Kolejna fala koronawirusa w Australii. "Wnuk Omikrona" odporny na szczepionki?
Zdaniem dyrektora medycznego Australii, prof. Paula Kelly, w Australii rozpoczęła się kolejna fala COVID-19. - Widzimy wzrost zachorowań spowodowany rozprzestrzenianiem się nowego szczepu Omikrona - mówił, cytowany przez portal news.com.au. Gwałtownie rośnie bilans zakażeń także w Chinach, gdzie wprowadzane są kolejne restrykcje.
Opisany przez Kelly'ego jako "wnuk Omikrona" szczep XBB jest bardziej zaraźliwy, ale "nie bardziej groźny niż to, z czym mierzono się przez ostatnie 12 miesięcy" - zaznaczył profesor. - To wszystko było do przewidzenia i stanie się częścią naszego życia z COVID-19 w przyszłości - dodał.
Wariant XBB, czyli "wnuk Omikrona"
Pochodzący z Singapuru XBB jest odporny na szczepionki i antyciała zdobyte przez wcześniejsze zachorowania - przypomniał portal news.com.au.
Kelly wezwał Australijczyków do monitorowania przebiegu swoich szczepień, pozostawania w domu w przypadku pogorszającego się stanu zdrowia i noszenia maseczek w miejscach publicznych.
Informacje dotyczące zachorowań na COVID-19 są w tej chwili podawane w Australii tygodniowo. W ubiegłym tygodniu odnotowano w kraju ponad 43 tys. przypadków.

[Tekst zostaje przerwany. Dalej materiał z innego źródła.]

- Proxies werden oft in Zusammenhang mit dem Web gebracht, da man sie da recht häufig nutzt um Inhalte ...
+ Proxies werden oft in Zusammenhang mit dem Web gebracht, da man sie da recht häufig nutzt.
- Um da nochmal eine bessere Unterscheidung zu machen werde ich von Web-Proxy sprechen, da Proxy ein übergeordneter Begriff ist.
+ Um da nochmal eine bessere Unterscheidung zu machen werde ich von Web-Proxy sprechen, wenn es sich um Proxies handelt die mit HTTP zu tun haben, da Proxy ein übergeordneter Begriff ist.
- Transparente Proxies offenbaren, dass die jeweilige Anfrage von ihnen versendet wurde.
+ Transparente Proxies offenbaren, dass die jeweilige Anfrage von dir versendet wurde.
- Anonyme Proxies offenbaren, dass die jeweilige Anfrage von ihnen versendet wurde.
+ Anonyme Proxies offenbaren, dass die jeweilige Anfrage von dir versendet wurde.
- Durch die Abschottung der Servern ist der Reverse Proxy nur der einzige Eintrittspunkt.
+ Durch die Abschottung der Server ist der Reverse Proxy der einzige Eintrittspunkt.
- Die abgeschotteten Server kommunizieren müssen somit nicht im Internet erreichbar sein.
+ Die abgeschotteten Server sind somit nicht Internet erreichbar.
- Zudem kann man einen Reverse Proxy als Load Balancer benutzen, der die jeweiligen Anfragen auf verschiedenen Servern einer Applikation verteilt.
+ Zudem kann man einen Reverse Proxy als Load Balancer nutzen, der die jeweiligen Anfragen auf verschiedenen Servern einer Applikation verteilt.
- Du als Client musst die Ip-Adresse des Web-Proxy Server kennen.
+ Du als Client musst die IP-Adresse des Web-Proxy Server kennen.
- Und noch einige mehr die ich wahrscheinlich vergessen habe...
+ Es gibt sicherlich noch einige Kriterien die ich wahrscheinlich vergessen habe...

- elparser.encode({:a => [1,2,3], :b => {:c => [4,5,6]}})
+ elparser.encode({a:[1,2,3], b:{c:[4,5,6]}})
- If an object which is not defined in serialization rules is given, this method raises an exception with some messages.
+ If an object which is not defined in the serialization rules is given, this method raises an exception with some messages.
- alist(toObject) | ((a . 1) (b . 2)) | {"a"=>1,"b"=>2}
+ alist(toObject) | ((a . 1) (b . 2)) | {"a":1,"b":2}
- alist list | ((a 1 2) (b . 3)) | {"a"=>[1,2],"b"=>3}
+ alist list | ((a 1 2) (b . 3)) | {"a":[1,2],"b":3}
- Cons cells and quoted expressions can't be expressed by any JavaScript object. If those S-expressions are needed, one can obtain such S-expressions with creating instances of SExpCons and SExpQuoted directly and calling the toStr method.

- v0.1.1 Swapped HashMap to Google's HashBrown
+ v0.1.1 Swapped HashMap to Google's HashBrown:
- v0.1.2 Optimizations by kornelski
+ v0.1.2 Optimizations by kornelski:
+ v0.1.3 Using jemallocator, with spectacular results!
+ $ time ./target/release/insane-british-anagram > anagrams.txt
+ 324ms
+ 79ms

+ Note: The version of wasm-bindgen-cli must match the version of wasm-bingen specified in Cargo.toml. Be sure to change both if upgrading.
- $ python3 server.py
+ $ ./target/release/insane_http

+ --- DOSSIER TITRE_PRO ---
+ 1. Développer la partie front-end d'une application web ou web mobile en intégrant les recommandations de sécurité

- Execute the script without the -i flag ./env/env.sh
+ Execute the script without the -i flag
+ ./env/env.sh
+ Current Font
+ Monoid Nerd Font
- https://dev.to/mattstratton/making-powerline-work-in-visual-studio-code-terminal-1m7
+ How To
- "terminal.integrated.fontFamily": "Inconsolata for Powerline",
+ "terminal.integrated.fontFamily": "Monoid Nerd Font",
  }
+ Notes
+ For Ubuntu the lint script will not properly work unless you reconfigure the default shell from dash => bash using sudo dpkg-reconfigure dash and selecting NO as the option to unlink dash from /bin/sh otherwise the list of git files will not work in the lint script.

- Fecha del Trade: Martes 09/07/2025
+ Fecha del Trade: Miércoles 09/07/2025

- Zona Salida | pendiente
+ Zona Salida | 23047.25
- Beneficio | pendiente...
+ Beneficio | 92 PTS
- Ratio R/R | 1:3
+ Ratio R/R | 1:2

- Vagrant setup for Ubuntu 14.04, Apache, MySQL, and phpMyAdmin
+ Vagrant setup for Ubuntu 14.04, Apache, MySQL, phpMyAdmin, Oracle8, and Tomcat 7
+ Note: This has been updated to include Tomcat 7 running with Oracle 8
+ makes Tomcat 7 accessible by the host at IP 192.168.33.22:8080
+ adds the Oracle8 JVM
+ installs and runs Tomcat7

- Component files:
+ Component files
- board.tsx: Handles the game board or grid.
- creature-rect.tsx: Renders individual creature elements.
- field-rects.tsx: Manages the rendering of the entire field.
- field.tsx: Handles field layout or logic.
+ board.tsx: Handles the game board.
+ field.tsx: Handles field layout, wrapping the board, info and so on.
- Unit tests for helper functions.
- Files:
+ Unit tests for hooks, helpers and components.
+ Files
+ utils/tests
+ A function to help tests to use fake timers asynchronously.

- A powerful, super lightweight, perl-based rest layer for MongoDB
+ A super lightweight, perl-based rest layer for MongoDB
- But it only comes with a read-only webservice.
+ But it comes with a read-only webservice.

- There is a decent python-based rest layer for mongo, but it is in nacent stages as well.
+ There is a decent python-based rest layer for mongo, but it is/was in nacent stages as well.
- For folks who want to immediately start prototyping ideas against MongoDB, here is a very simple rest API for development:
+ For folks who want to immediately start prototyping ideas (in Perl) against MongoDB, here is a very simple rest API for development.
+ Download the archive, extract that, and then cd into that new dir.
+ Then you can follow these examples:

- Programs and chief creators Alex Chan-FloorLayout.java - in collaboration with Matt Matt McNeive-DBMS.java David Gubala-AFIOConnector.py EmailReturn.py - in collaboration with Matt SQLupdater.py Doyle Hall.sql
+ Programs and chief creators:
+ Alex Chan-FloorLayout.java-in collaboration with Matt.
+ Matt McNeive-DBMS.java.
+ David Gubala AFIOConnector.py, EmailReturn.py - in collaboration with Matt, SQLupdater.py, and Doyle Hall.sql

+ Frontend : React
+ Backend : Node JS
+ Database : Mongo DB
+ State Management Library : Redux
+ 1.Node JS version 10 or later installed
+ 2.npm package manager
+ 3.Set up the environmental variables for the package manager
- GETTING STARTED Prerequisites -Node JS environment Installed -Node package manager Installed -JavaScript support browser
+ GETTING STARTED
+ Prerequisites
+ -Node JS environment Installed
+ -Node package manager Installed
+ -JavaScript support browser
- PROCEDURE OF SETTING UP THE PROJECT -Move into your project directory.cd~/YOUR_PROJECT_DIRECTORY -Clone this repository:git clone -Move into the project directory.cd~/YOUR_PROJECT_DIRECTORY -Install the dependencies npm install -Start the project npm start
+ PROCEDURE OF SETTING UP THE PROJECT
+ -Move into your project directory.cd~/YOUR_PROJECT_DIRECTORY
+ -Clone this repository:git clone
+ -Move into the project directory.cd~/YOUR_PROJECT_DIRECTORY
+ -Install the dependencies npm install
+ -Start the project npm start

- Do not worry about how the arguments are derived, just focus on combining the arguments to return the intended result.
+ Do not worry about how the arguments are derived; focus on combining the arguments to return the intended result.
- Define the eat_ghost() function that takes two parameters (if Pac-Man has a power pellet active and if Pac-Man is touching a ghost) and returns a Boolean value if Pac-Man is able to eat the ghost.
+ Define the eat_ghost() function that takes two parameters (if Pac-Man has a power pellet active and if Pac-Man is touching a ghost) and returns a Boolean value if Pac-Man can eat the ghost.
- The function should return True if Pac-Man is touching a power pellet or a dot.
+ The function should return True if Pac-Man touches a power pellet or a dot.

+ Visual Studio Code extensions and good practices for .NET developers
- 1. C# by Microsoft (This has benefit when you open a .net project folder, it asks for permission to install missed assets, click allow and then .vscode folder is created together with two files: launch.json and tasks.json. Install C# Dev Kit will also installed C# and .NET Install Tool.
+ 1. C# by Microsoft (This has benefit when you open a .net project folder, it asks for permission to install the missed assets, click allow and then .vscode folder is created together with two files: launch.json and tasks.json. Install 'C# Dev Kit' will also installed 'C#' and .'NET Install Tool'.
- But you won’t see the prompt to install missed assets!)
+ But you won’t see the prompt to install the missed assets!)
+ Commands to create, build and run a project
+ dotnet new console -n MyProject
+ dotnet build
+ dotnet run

Rośnie bilans zakażeń w Chinach
Gwałtowny wzrost koronawirusa odnotowywany jest także w Chinach. Najnowszy bilans 7475 nowych zakażeń jest o prawie 2 tys. wyższy niż dzień wcześniej i najwyższy od 1 maja, gdy koronawirus szerzył się w Szanghaju, gdzie w związku z tym przez dwa miesiące obowiązywał surowy lockdown.
Obecnie liczba przypadków gwałtownie rośnie szczególnie w Kantonie, stolicy prowincji Guangdong na południu Chin. We wtorek zgłoszono tam 2377 nowych infekcji. To największa fala zakażeń w tym mieście od początku pandemii. W wielu częściach Kantonu wprowadzono ograniczenia, a mieszkańcy muszą codziennie poddawać się testom.